◆ **PROBLEM STATEMENT**: Could you please retype all of the records exactly, skipping any pictures?

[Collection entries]
+ + +

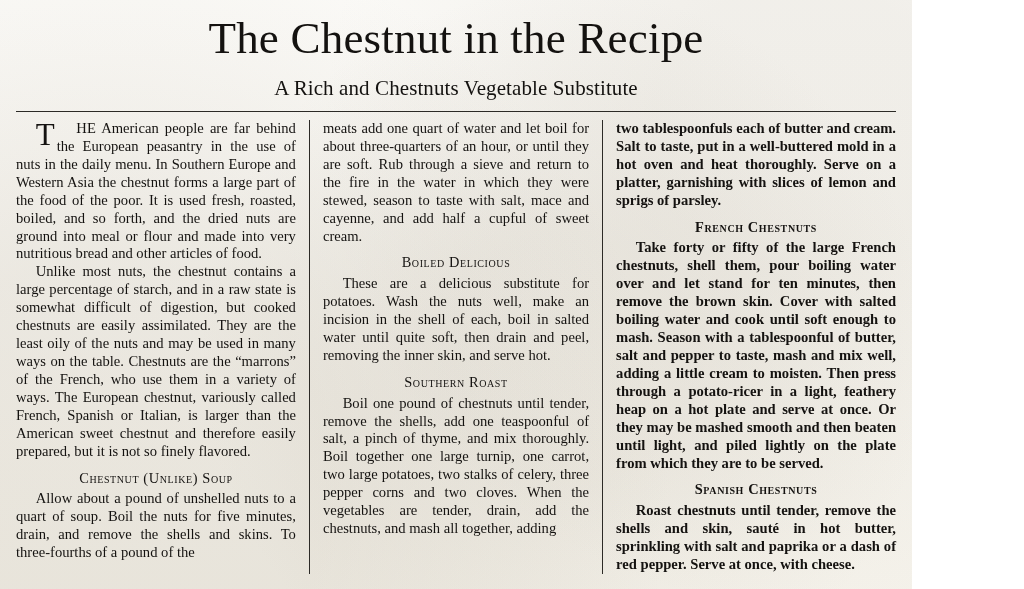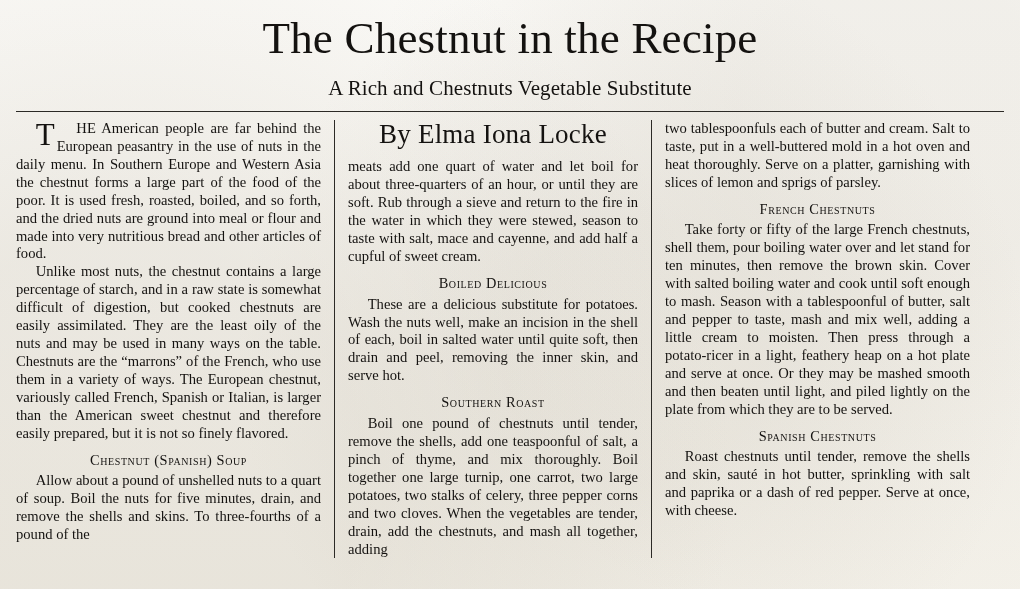--- a/index.html
+++ b/index.html
@@ -9,21 +9,21 @@
   }
   body {
     width: 1024px;
     height: 589px;
     overflow: hidden;
     font-family: "Liberation Serif", serif;
     color: #141210;
   }
   .page {
     position: relative;
-    width: 1020px;
+    width: 912px;
     height: 589px;
     background: #f6f4ee;
     box-sizing: border-box;
     padding: 14px 16px 10px 16px;
   }
   
   .page::before {
     content: "";
     position: absolute;
     left: 0; top: 0; right: 0; bottom: 0;
@@ -71,21 +71,21 @@
     width: 318px;
     box-sizing: border-box;
     font-size: 14.6px;
     line-height: 1.23;
     text-align: justify;
     text-justify: inter-word;
     hyphens: manual;
   }
   .col.c1 { padding-right: 13px; }
   .col.c2 { padding: 0 13px; border-left: 1px solid #2c2a26; border-right: 1px solid #2c2a26; }
-  .col.c3 { padding-left: 13px; }
+  .col.c3 { padding-left: 13px; font-weight: bold; }
   .col p {
     margin: 0;
     text-indent: 1.35em;
   }
   .col p.noindent { text-indent: 0; }
   .byline {
     font-size: 27px;
     text-align: center;
     margin: 0 0 10px 0;
     letter-spacing: 0.2px;
@@ -118,26 +118,25 @@
     <div class="subhead">A Rich and Chestnuts Vegetable Substitute</div>
   </div>
 
   <div class="rule"></div>
 
   <div class="columns">
 
     <div class="col c1">
       <p class="first-para"><span class="dropcap">T</span><span>HE American people are far behind the European peasantry in the use of nuts in the daily menu. In Southern Europe and Western Asia the chestnut forms a large part of the food of the poor. It is used fresh, roasted, boiled, and so forth, and the dried nuts are ground into meal or flour and made into very nutritious bread and other articles of food.</span></p>
       <p>Unlike most nuts, the chestnut contains a large percentage of starch, and in a raw state is somewhat difficult of digestion, but cooked chestnuts are easily assimilated. They are the least oily of the nuts and may be used in many ways on the table. Chestnuts are the “marrons” of the French, who use them in a variety of ways. The European chestnut, variously called French, Spanish or Italian, is larger than the American sweet chestnut and therefore easily prepared, but it is not so finely flavored.</p>
-      <div class="sectionhead">Chestnut (Spanish) Soup</div>
+      <div class="sectionhead">Chestnut (Unlike) Soup</div>
       <p>Allow about a pound of unshelled nuts to a quart of soup. Boil the nuts for five minutes, drain, and remove the shells and skins. To three-fourths of a pound of the</p>
     </div>
 
     <div class="col c2">
-      <div class="byline">By Elma Iona Locke</div>
       <p class="noindent">meats add one quart of water and let boil for about three-quarters of an hour, or until they are soft. Rub through a sieve and return to the fire in the water in which they were stewed, season to taste with salt, mace and cayenne, and add half a cupful of sweet cream.</p>
       <div class="sectionhead">Boiled Delicious</div>
       <p>These are a delicious substitute for potatoes. Wash the nuts well, make an incision in the shell of each, boil in salted water until quite soft, then drain and peel, removing the inner skin, and serve hot.</p>
       <div class="sectionhead">Southern Roast</div>
       <p>Boil one pound of chestnuts until tender, remove the shells, add one teaspoonful of salt, a pinch of thyme, and mix thoroughly. Boil together one large turnip, one carrot, two large potatoes, two stalks of celery, three pepper corns and two cloves. When the vegetables are tender, drain, add the chestnuts, and mash all together, adding</p>
     </div>
 
     <div class="col c3">
       <p class="noindent">two tablespoonfuls each of butter and cream. Salt to taste, put in a well-buttered mold in a hot oven and heat thoroughly. Serve on a platter, garnishing with slices of lemon and sprigs of parsley.</p>
       <div class="sectionhead">French Chestnuts</div>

+ + +

◆ **RESPONSE TO THIS TASK**:
--- a/index.html
+++ b/index.html
@@ -9,21 +9,21 @@
   }
   body {
     width: 1024px;
     height: 589px;
     overflow: hidden;
     font-family: "Liberation Serif", serif;
     color: #141210;
   }
   .page {
     position: relative;
-    width: 1020px;
+    width: 912px;
     height: 589px;
     background: #f6f4ee;
     box-sizing: border-box;
     padding: 14px 16px 10px 16px;
   }
   
   .page::before {
     content: "";
     position: absolute;
     left: 0; top: 0; right: 0; bottom: 0;
@@ -71,21 +71,21 @@
     width: 318px;
     box-sizing: border-box;
     font-size: 14.6px;
     line-height: 1.23;
     text-align: justify;
     text-justify: inter-word;
     hyphens: manual;
   }
   .col.c1 { padding-right: 13px; }
   .col.c2 { padding: 0 13px; border-left: 1px solid #2c2a26; border-right: 1px solid #2c2a26; }
-  .col.c3 { padding-left: 13px; }
+  .col.c3 { padding-left: 13px; font-weight: bold; }
   .col p {
     margin: 0;
     text-indent: 1.35em;
   }
   .col p.noindent { text-indent: 0; }
   .byline {
     font-size: 27px;
     text-align: center;
     margin: 0 0 10px 0;
     letter-spacing: 0.2px;
@@ -118,26 +118,25 @@
     <div class="subhead">A Rich and Chestnuts Vegetable Substitute</div>
   </div>
 
   <div class="rule"></div>
 
   <div class="columns">
 
     <div class="col c1">
       <p class="first-para"><span class="dropcap">T</span><span>HE American people are far behind the European peasantry in the use of nuts in the daily menu. In Southern Europe and Western Asia the chestnut forms a large part of the food of the poor. It is used fresh, roasted, boiled, and so forth, and the dried nuts are ground into meal or flour and made into very nutritious bread and other articles of food.</span></p>
       <p>Unlike most nuts, the chestnut contains a large percentage of starch, and in a raw state is somewhat difficult of digestion, but cooked chestnuts are easily assimilated. They are the least oily of the nuts and may be used in many ways on the table. Chestnuts are the “marrons” of the French, who use them in a variety of ways. The European chestnut, variously called French, Spanish or Italian, is larger than the American sweet chestnut and therefore easily prepared, but it is not so finely flavored.</p>
-      <div class="sectionhead">Chestnut (Spanish) Soup</div>
+      <div class="sectionhead">Chestnut (Unlike) Soup</div>
       <p>Allow about a pound of unshelled nuts to a quart of soup. Boil the nuts for five minutes, drain, and remove the shells and skins. To three-fourths of a pound of the</p>
     </div>
 
     <div class="col c2">
-      <div class="byline">By Elma Iona Locke</div>
       <p class="noindent">meats add one quart of water and let boil for about three-quarters of an hour, or until they are soft. Rub through a sieve and return to the fire in the water in which they were stewed, season to taste with salt, mace and cayenne, and add half a cupful of sweet cream.</p>
       <div class="sectionhead">Boiled Delicious</div>
       <p>These are a delicious substitute for potatoes. Wash the nuts well, make an incision in the shell of each, boil in salted water until quite soft, then drain and peel, removing the inner skin, and serve hot.</p>
       <div class="sectionhead">Southern Roast</div>
       <p>Boil one pound of chestnuts until tender, remove the shells, add one teaspoonful of salt, a pinch of thyme, and mix thoroughly. Boil together one large turnip, one carrot, two large potatoes, two stalks of celery, three pepper corns and two cloves. When the vegetables are tender, drain, add the chestnuts, and mash all together, adding</p>
     </div>
 
     <div class="col c3">
       <p class="noindent">two tablespoonfuls each of butter and cream. Salt to taste, put in a well-buttered mold in a hot oven and heat thoroughly. Serve on a platter, garnishing with slices of lemon and sprigs of parsley.</p>
       <div class="sectionhead">French Chestnuts</div>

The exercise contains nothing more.